In-Sook Kwun, Mi-Sook Do, Hae-Rang Chung, Yang Ha Kim, John H Beattie

    Research output: Contribution to journalArticle

    6 Citations (Scopus)

    Abstract

    Objective Zn deficiency may be widespread in Asian countries such as South Korea. However, dietary habits have changed in response to rapid economic growth and globalization. Zn nutrition in South Koreans has therefore been assessed during a period (1969–1998) of unprecedented economic growth.

    Design and methods Cross-sectional food consumption data from the Korean National Nutrition Survey Reports (KNNSR) of South Korea at four separate time points (1969, 1978, 1988 and 1998) were used to calculate Zn, Ca and phytate intakes using various food composition tables, databases and literature values. Nutrient values in local foods were cited from their analysed values.

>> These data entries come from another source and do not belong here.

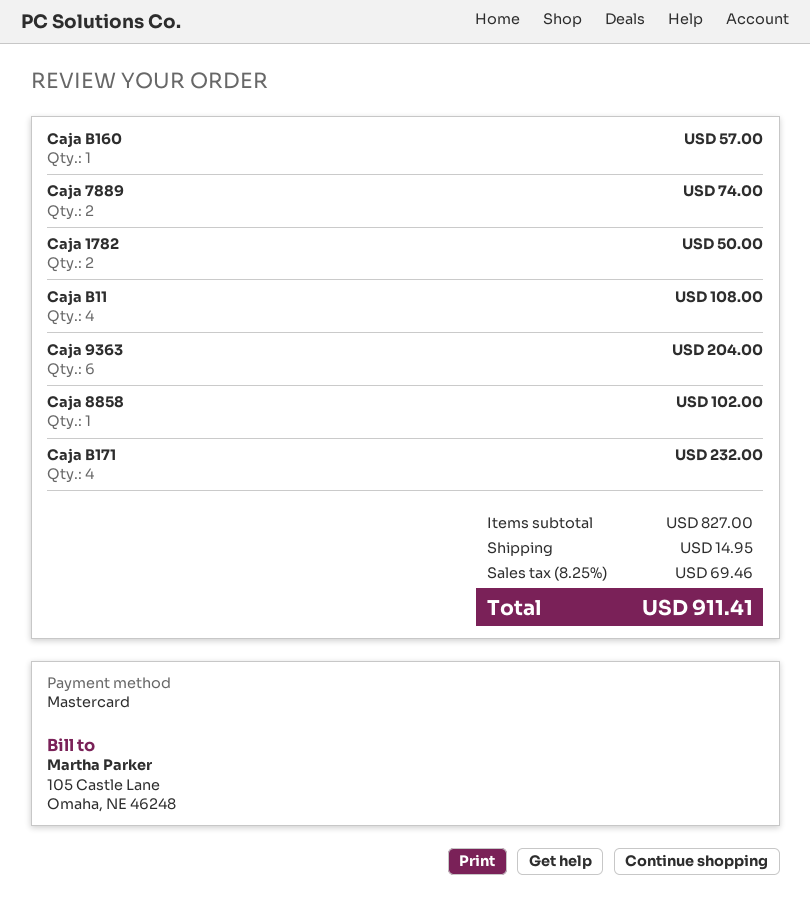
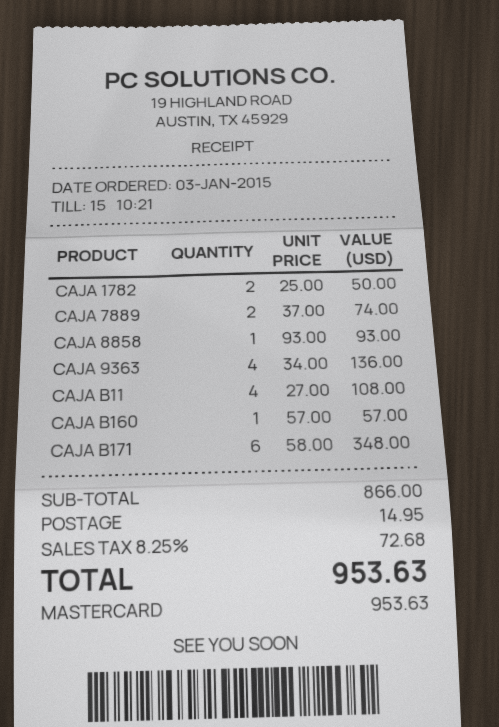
Caja 9363: 6 for 204.00 -> 4 for 136.00
Caja 8858: 1 for 102.00 -> 1 for 93.00
Caja B171: 4 for 232.00 -> 6 for 348.00
subtotal: 827.00 -> 866.00
tax: 8.25% = 69.46 -> 8.25% = 72.68
total: 911.41 -> 953.63

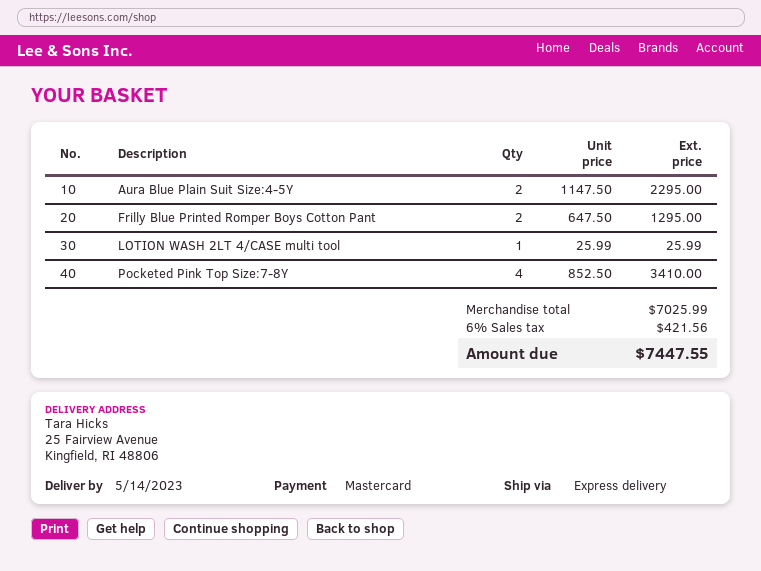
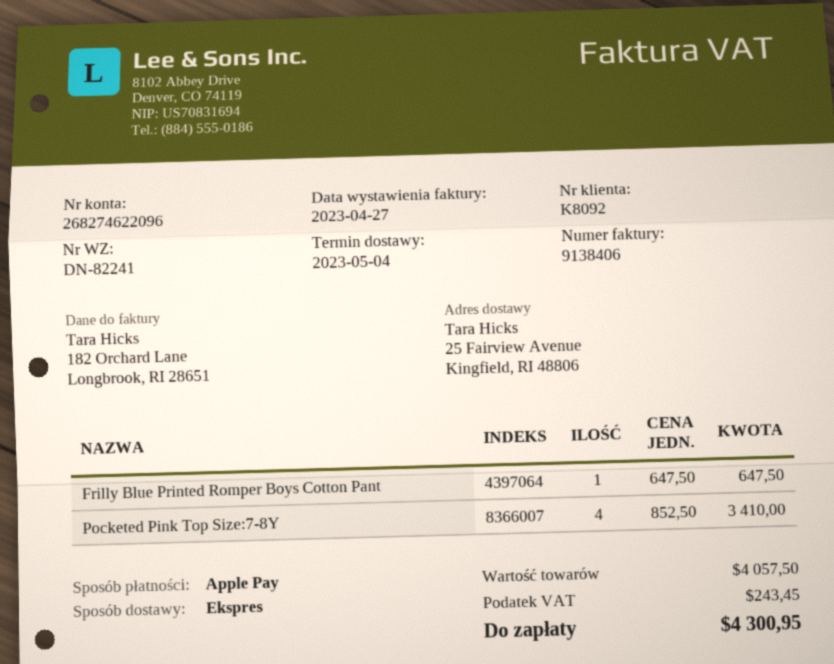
delivery date: 2023-05-14 -> 2023-05-04
payment method: Mastercard -> Apple Pay
Aura Blue Plain Suit Size:4-5Y: 2 x 1147.50 = 2295.00 -> none
Frilly Blue Printed Romper Boys Cotton Pant: 2 x 647.50 = 1295.00 -> 1 x 647.50 = 647.50
LOTION WASH 2LT 4/CASE multi tool: 1 x 25.99 = 25.99 -> none
subtotal: 7025.99 -> 4057.50
tax: 421.56 -> 243.45
total: 7447.55 -> 4300.95

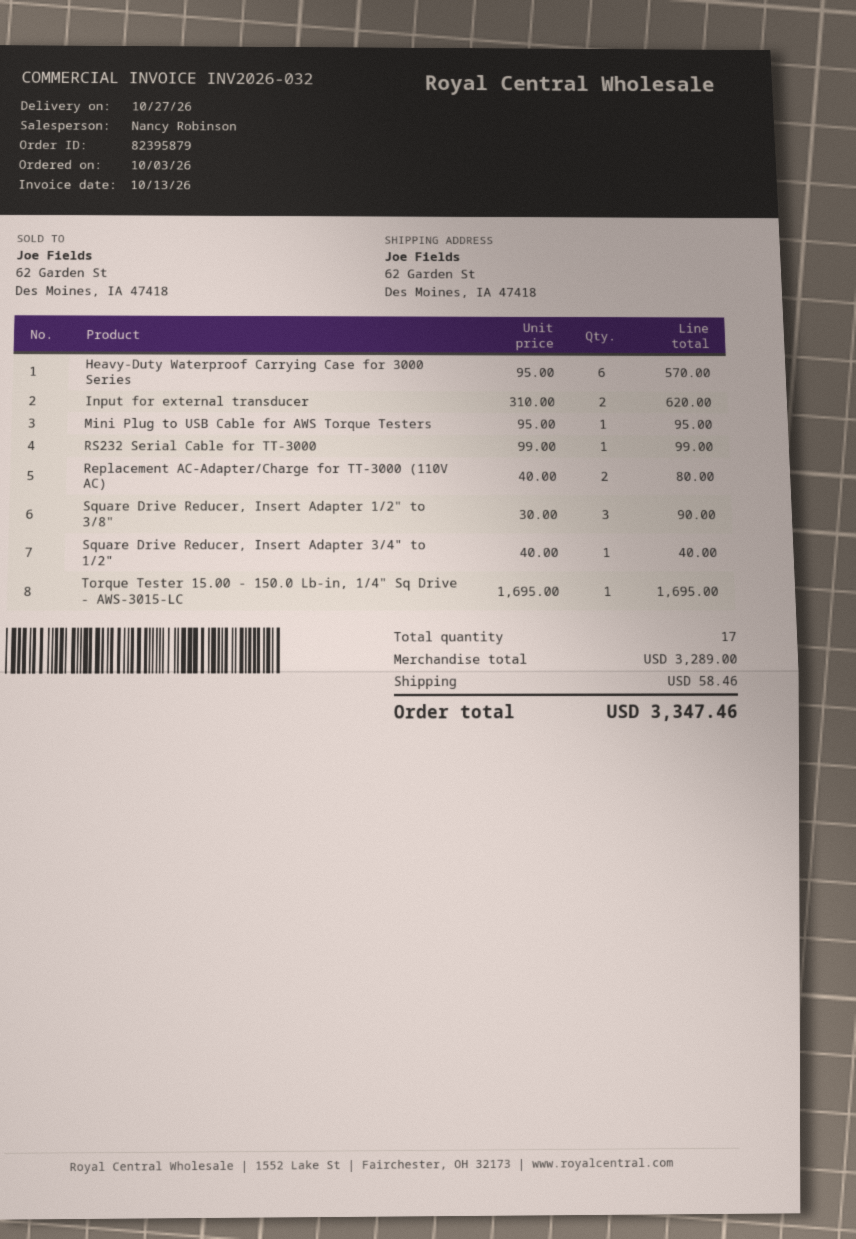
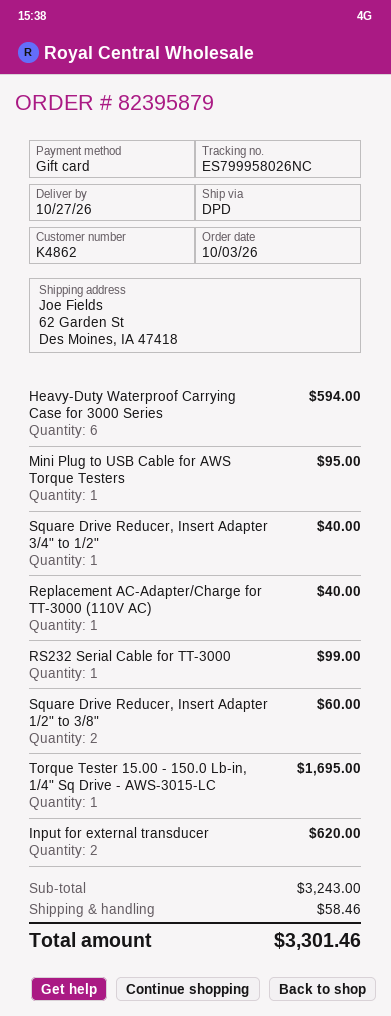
Heavy-Duty Waterproof Carrying Case for 3000 Series: 6 for 570.00 -> 6 for 594.00
Replacement AC-Adapter/Charge for TT-3000 (110V AC): 2 for 80.00 -> 1 for 40.00
Square Drive Reducer, Insert Adapter 1/2" to 3/8": 3 for 90.00 -> 2 for 60.00
subtotal: 3289.00 -> 3243.00
total: 3347.46 -> 3301.46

    Results Average Zn intake was 5·8, 4·8 and 5·3 mg/d for 1969, 1978 and 1988 respectively, increasing to 7·3 mg/d in 1998 (73 % of the Korean Dietary Reference Intake). The phytate:Zn molar ratio decreased from 21 to 8 during the study period. Dietary Zn depletion due to marked decreases in cereal consumption, particularly barley which has a low Zn bioavailability, was counterbalanced by marked increases in the consumption of meat and fish, which are also Zn-rich foods. Reduced phytate consumption coincident with increased Zn intake suggests that Zn bioavailability also improved, particularly by 1998.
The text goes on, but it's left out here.